§ WORK REQUEST: Using the data below, show every line where the word "style" occurs.

Before-and-after page screenshots:
#####

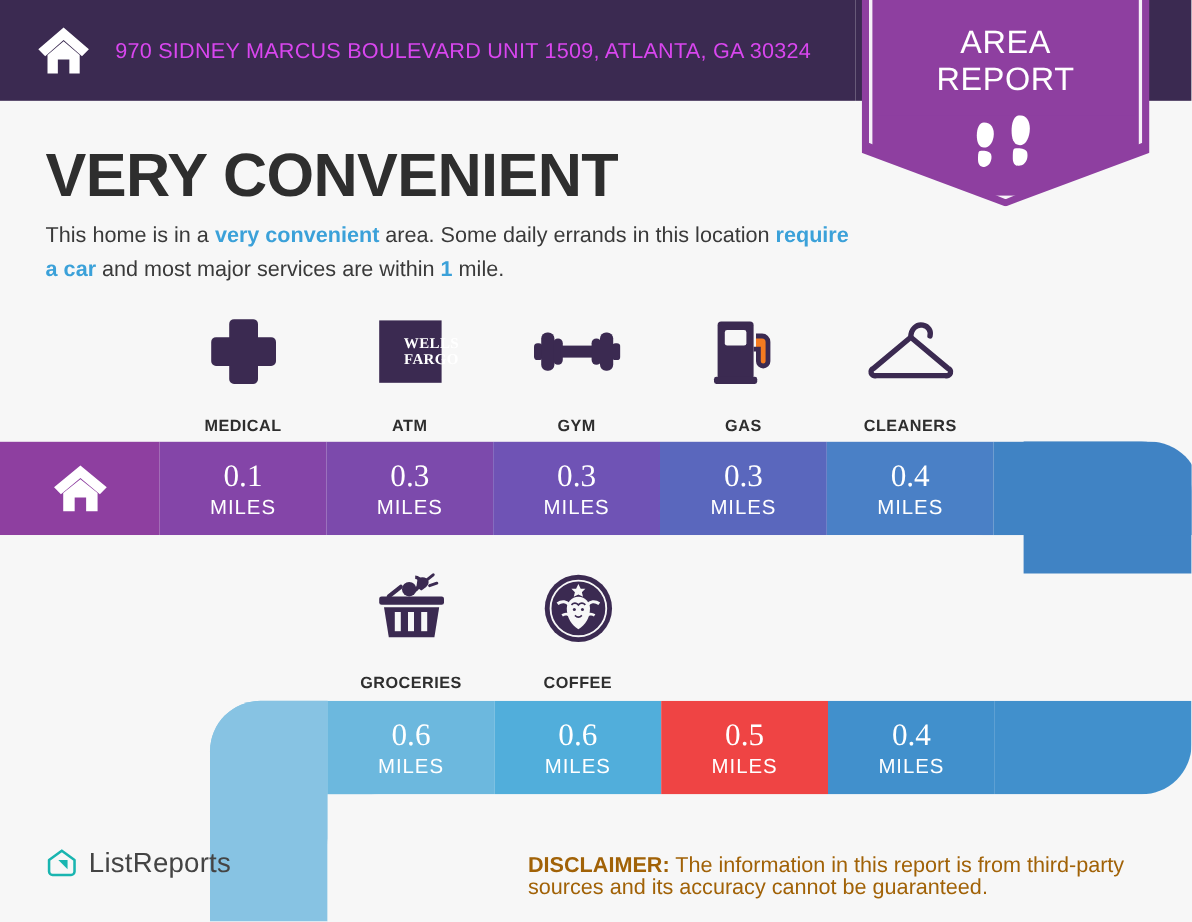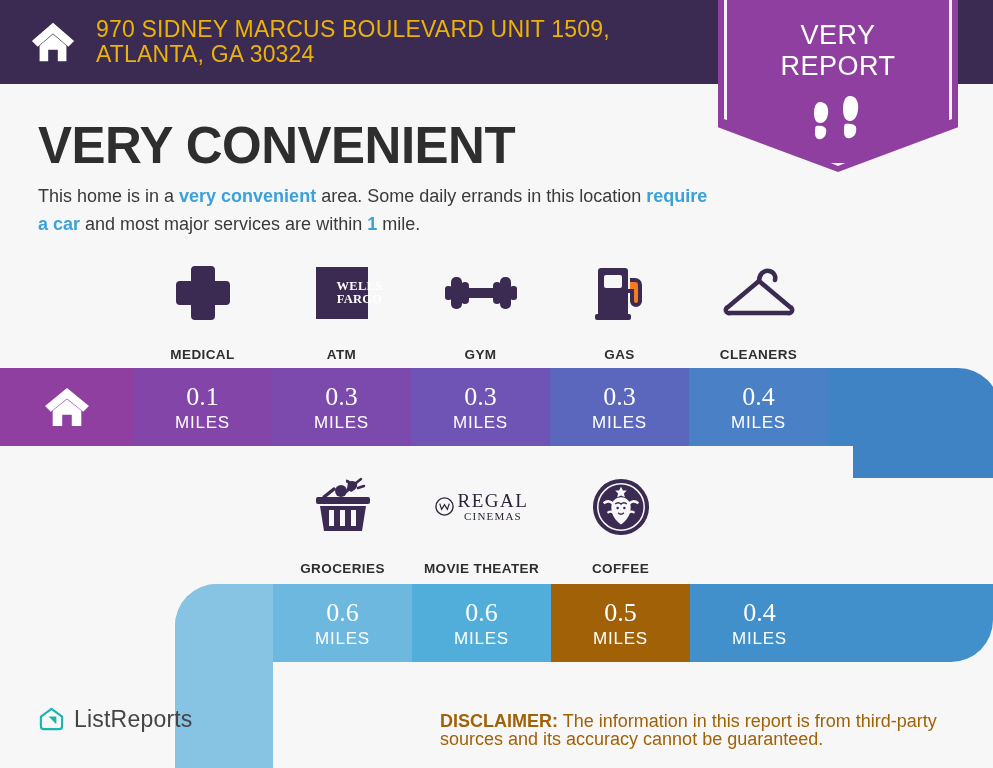--- a/index.html
+++ b/index.html
@@ -12,21 +12,21 @@
   #page { position: relative; width: 993px; height: 768px; background: #f7f7f7; }
 
   
   .header-bar {
     position: absolute; left: 0; top: 0; width: 713px; height: 84px;
     background: #3b2a51;
     display: flex; align-items: center; padding-left: 30px;
   }
   .home-icon-hdr { width: 46px; height: 46px; flex: 0 0 46px; margin-right: 20px; }
   .address-text {
-    color: #eab308; font-size: 23px; letter-spacing: .2px;
+    color: #d946ef; font-size: 18px; letter-spacing: .2px;
     line-height: 25px; font-weight: 400; max-width: 600px;
   }
 
   
   .header-strip-right {
     position: absolute; left: 713px; top: 0; width: 280px; height: 84px;
     background: #3b2a51;
   }
 
   
@@ -161,21 +161,21 @@
       <path d="M24 4 L46 23 L40 29 L24 15 L8 29 L2 23 Z" fill="#ffffff"></path>
       <path d="M10 28 L24 16 L38 28 L38 44 L29 44 L29 32 L19 32 L19 44 L10 44 Z" fill="#ffffff"></path>
     </svg>
     <div class="address-text">970 SIDNEY MARCUS BOULEVARD UNIT 1509, ATLANTA, GA 30324</div>
   </div>
 
   <div class="badge">
     <div class="badge-inner-line"></div>
     <div class="badge-mask"></div>
     <div class="badge-title">
-      <div>VERY</div>
+      <div>AREA</div>
       <div>REPORT</div>
     </div>
     <svg class="footprints" viewBox="0 0 60 52">
       <path d="M12 6 C18 6 21 11 20 18 C19 24 16 27 12 27 C8 27 6 23 6 17 C6 11 8 6 12 6 Z" fill="#fff"></path>
       <path d="M8 30 C12 29 17 30 18 33 C19 37 17 42 13 43 C9 44 7 41 7 37 C7 34 7 31 8 30 Z" fill="#fff"></path>
       <path d="M42 0 C48 0 51 6 50 14 C49 21 46 25 42 25 C37 25 35 20 35 13 C35 6 37 0 42 0 Z" fill="#fff"></path>
       <path d="M37 28 C41 27 47 28 48 31 C49 36 47 41 42 42 C38 43 36 40 36 36 C36 32 36 29 37 28 Z" fill="#fff"></path>
     </svg>
   </div>
 
@@ -288,35 +288,20 @@
           <rect x="4" y="22" width="54" height="7" rx="2" fill="#3b2a51"></rect>
           <path d="M8 31 L12 56 h38 l4 -25 z" fill="#3b2a51"></path>
           <rect x="17" y="35" width="5" height="16" fill="#f7f7f7"></rect>
           <rect x="28" y="35" width="5" height="16" fill="#f7f7f7"></rect>
           <rect x="39" y="35" width="5" height="16" fill="#f7f7f7"></rect>
         </svg>
       </div>
       <div class="icon-label">GROCERIES</div>
     </div>
 
-    <div class="icon-cell">
-      <div class="icon-art">
-        <div class="regal-logo">
-          <svg width="19" height="19" viewBox="0 0 20 20">
-            <circle cx="10" cy="10" r="9" fill="none" stroke="#2e2338" stroke-width="1.4"></circle>
-            <path d="M5 7 l2 6 l3 -5 l3 5 l2 -6" fill="none" stroke="#2e2338" stroke-width="1.3"></path>
-          </svg>
-          <div class="regal-txt">
-            <div class="r1">REGAL</div>
-            <div class="r2">CINEMAS</div>
-          </div>
-        </div>
-      </div>
-      <div class="icon-label">MOVIE THEATER</div>
-    </div>
 
     <div class="icon-cell">
       <div class="icon-art">
         <svg width="58" height="58" viewBox="0 0 60 60">
           <circle cx="30" cy="30" r="29" fill="#3b2a51"></circle>
           <circle cx="30" cy="30" r="24" fill="none" stroke="#f7f7f7" stroke-width="1.6"></circle>
           <path d="M30 9 l2 4 l4 0 l-3 3 l1 4 l-4 -2 l-4 2 l1 -4 l-3 -3 l4 0 z" fill="#f7f7f7"></path>
           <path d="M30 20 c6 0 10 5 10 10 c0 8 -4 14 -10 18 c-6 -4 -10 -10 -10 -18 c0 -5 4 -10 10 -10 z" fill="#f7f7f7"></path>
           <path d="M24 27 c2 -2 4 -2 6 0 c2 -2 4 -2 6 0" fill="none" stroke="#3b2a51" stroke-width="1.5"></path>
           <circle cx="26.5" cy="31" r="1.3" fill="#3b2a51"></circle>
@@ -335,21 +320,21 @@
   <div class="bar bar-bottom">
     <div style="width:98px;background:#87c3e3"></div>
     <div class="dist-cell" style="background:#6cb8de">
       <div class="dist-num">0.6</div>
       <div class="dist-unit">MILES</div>
     </div>
     <div class="dist-cell" style="background:#51aedb">
       <div class="dist-num">0.6</div>
       <div class="dist-unit">MILES</div>
     </div>
-    <div class="dist-cell" style="background:#a16207">
+    <div class="dist-cell" style="background:#ef4444">
       <div class="dist-num">0.5</div>
       <div class="dist-unit">MILES</div>
     </div>
     <div class="dist-cell" style="background:#4190cc">
       <div class="dist-num">0.4</div>
       <div class="dist-unit">MILES</div>
     </div>
     <div style="flex:1;background:#4190cc"></div>
   </div>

#####

§ ANSWER AREA:
     <div style="width:98px;background:#87c3e3"></div>
     <div class="dist-cell" style="background:#6cb8de">
     <div class="dist-cell" style="background:#51aedb">
-    <div class="dist-cell" style="background:#a16207">
+    <div class="dist-cell" style="background:#ef4444">
     <div class="dist-cell" style="background:#4190cc">
     <div style="flex:1;background:#4190cc"></div>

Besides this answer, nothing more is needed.